‘Decisive Hours’ For Iran Nuclear Talks?

Ali Bagheri-Kani arriving in Vienna for talks on August 4, 2022
Ali Bagheri-Kani arriving in Vienna for talks on August 4, 2022

An adviser to Iran’s nuclear negotiating team said on Saturday that some progress was made in Vienna, but issues remain and chances for an agreement is 50-50.

According to the Iranian government’s news website IRNA, Mohammad Marandi told the Arabic Al Mayadeen television, “I don’t know if we will reach an agreement, but the chance is 50 percent.” He stressed that the remaining issues are between Iran and the United States and “there are no differences with Europe or Russia.”

Earlier, the spokesman for Iran’s Atomic Energy Organization said that experts were discussing nuclear ‘safeguards’ issues during negotiations in Vienna.

Alighting from a car outside the Palais Coburg hotel, Behrouz Kamalvandi, responding to a question from Iran International, said “the flow [in talks] is not bad.” The spokesman’s comments were carried on the official Iranian news agency IRNA, which also cited an unnamed Iranian diplomat saying Friday that negotiations were now in their “decisive hours.”

Kamalvandi’s remarks relate to International Atomic Energy Agency (IAEA) enquiries into uranium traces found at sites not declared as nuclear-related.
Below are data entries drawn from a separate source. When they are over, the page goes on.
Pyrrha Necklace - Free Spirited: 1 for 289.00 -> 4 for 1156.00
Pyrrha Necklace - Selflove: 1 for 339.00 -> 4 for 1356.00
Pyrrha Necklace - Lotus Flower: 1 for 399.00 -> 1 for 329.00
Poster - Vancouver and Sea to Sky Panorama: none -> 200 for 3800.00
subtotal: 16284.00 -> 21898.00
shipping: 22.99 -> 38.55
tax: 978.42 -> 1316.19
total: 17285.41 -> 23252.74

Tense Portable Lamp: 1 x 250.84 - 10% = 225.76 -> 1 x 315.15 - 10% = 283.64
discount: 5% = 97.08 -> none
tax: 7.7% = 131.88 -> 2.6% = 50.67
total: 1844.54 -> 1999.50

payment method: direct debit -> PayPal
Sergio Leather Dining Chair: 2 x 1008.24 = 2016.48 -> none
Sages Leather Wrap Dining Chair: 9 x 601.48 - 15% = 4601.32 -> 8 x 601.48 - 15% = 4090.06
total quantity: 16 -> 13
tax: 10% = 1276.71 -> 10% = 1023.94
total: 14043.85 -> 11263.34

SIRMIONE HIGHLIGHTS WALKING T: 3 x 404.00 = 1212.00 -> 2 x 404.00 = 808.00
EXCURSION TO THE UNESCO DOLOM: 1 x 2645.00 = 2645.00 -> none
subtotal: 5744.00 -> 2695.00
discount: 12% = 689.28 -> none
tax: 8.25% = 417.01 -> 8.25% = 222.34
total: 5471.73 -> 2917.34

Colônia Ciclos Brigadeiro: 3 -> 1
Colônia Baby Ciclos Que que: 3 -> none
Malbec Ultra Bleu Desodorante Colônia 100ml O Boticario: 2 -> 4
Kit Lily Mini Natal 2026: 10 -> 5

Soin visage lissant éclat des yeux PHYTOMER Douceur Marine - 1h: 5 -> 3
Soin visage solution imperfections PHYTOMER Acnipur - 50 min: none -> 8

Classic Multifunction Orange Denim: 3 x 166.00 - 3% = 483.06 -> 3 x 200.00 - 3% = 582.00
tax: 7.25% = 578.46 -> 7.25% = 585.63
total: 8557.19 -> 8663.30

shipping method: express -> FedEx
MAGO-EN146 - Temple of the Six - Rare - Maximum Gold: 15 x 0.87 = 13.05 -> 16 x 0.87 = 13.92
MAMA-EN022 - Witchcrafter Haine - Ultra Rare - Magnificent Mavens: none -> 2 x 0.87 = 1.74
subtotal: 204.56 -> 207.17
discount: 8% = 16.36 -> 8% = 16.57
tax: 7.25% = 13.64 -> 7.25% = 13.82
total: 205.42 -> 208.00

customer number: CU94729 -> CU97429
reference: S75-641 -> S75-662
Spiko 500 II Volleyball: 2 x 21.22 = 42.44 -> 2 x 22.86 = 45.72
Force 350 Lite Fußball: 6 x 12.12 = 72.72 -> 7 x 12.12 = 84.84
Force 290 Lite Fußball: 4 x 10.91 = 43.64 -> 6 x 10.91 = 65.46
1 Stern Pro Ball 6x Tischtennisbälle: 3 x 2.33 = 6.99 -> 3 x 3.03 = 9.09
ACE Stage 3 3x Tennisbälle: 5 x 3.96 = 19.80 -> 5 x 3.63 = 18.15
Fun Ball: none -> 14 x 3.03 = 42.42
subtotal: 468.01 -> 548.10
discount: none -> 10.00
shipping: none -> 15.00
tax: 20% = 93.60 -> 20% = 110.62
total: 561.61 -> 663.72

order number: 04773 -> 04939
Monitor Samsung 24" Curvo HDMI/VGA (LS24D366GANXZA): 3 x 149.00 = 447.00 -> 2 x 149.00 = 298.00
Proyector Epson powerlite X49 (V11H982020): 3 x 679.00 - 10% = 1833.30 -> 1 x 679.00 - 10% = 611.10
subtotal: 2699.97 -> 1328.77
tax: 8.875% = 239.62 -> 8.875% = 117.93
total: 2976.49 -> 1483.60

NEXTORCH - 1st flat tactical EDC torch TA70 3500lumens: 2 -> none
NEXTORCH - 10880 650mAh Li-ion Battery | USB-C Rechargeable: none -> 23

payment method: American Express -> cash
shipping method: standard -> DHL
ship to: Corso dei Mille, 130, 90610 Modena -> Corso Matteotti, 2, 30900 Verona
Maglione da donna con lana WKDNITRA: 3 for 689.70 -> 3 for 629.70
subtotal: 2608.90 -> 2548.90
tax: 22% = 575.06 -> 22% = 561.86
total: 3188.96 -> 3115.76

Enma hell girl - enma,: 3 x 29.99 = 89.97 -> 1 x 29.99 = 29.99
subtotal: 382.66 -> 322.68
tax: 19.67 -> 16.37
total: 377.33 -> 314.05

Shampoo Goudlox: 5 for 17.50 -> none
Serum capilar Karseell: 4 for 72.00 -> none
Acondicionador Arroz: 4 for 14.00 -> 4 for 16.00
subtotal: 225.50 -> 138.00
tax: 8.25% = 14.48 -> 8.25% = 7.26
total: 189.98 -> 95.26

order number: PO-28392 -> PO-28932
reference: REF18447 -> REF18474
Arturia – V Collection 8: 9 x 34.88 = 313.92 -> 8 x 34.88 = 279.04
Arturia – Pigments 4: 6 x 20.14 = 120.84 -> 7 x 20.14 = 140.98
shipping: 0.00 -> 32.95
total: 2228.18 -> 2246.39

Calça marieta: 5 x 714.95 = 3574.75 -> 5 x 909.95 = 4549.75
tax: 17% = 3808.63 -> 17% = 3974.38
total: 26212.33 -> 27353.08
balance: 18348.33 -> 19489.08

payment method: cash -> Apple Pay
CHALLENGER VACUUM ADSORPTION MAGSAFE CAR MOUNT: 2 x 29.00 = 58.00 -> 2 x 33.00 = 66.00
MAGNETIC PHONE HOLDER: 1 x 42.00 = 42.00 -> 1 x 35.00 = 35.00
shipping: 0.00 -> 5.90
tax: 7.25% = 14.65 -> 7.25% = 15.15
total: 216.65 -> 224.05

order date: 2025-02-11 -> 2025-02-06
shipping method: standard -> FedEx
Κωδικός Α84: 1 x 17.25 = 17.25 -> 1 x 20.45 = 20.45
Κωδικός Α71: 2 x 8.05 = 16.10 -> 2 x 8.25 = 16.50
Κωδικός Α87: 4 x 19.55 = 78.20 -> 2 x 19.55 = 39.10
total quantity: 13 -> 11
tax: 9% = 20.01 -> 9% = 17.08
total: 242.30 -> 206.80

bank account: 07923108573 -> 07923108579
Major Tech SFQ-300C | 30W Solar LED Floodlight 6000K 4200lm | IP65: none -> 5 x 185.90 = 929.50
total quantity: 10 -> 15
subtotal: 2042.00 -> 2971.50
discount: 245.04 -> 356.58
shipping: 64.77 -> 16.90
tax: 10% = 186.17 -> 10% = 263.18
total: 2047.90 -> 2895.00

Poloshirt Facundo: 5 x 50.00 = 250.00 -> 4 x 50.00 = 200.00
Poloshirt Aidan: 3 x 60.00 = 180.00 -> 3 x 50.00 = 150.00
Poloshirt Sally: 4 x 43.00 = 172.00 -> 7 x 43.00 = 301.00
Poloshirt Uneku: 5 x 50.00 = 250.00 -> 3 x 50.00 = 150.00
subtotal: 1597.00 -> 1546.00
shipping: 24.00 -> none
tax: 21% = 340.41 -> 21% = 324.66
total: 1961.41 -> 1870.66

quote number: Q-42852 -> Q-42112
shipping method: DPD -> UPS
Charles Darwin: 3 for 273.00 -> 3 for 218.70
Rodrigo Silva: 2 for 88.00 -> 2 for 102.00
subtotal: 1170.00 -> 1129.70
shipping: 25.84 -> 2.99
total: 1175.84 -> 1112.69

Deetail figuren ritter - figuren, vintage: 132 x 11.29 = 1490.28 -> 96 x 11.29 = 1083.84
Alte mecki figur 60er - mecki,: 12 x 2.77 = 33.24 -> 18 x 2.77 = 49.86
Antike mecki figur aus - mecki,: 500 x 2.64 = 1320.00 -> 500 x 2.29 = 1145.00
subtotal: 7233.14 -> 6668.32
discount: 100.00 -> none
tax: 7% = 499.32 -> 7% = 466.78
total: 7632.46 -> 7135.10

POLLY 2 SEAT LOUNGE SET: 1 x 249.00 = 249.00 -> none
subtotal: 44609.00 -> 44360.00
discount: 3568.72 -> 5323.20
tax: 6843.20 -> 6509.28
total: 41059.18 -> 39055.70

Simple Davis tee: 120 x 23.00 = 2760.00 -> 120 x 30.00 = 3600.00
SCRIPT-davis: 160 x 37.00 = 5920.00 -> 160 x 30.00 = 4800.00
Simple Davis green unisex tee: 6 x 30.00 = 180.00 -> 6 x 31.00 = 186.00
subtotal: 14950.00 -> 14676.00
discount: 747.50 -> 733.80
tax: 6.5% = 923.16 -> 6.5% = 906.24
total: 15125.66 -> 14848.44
Iranian state media Saturday emphasized that Tehran demands the IAEA to drop the enquiries as part of reviving the 2015 Iran nuclear deal, the JCPOA (Joint Comprehensive Plan of Action).

The issue, which could derail the European-brokered talks in the Austrian capital aimed at restoring the JCPOA, shows intricate interplay between ‘political’ and ‘technical’ factors.

From a ‘technical’ viewpoint, IAEA head Rafael Mariano Grossi has expressed dissatisfaction with Iran’s explanations of potential military dimensions suggested by the uranium traces, which relate to sites used before 2003. Grossi has conducted enquiries as part of Iran’s ‘safeguards’ commitments under the Nuclear Non-Proliferation Treaty – which are separate from the JCPOA.

‘Wrecking ball’

But Iranian state media Saturday quoted Mohammad Jamshidi, deputy head of President Ebrahim Raisi’s office, saying Raisi had in telephone calls with the presidents of China, France, and Russia expressed a “firm position…that a final agreement [on reviving the JCPOA] could be reached only when safeguards claims were resolved and closed.”

This appeared to refer to the uranium traces Marandi Thursday called the IAEA probe a “wrecking ball” for the talks. Iran argues the IAEA in 2015 concluded its investigations of past nuclear work, and reopened the file – discovering the uranium traces – only in response to allegations made by Israel.

While France, Germany, the United Kingdom, and the United States have argued that IAEA ‘technical’ work on safeguards is independent of the JCPOA, they successfully moved a resolution at the IAEA governing board in June censuring Iran over failing to satisfy the agency.

The Vienna talks reportedly focus on a text circulated in late July by Josep Borrell, the European Union foreign policy chief, to bridge gaps between the United States and Iran over how the JCPOA can be revived. It is unclear how specific are proposals in Borrell’s text and how far he outlines a process.

Tough face

European officials have presented a tough face to reporters gathered outside the Palais Coburg hotel in Vienna, insisting that the current talks will not be “reopening” negotiations, and urging Tehran not to make “unrealistic demands.”

Iran’s foreign ministry Saturday framed the talks as Iran responding positively to Borrell’s text. It quoted Foreign Minister Hossein Amir-Abdollahian telling Wang Yi, his Chinese counterpart, by telephone that “the US should show a pragmatic response to Iran’s constructive proposals [in response to Borrell].” It has been widely reported that Iran has suggested it could drop its demand that the US remove the Iranian Revolutionary Guard Corps (IRGC) from its list of ‘foreign terrorist organizations,’ which was earlier seen as a likely deal-blocker.

Mikhail Ulyanov, Russia’s IAEA ambassador, tweeted Saturday evening that despite “a few remaining differences the negotiators have all the chances to fulfil their task successfully.”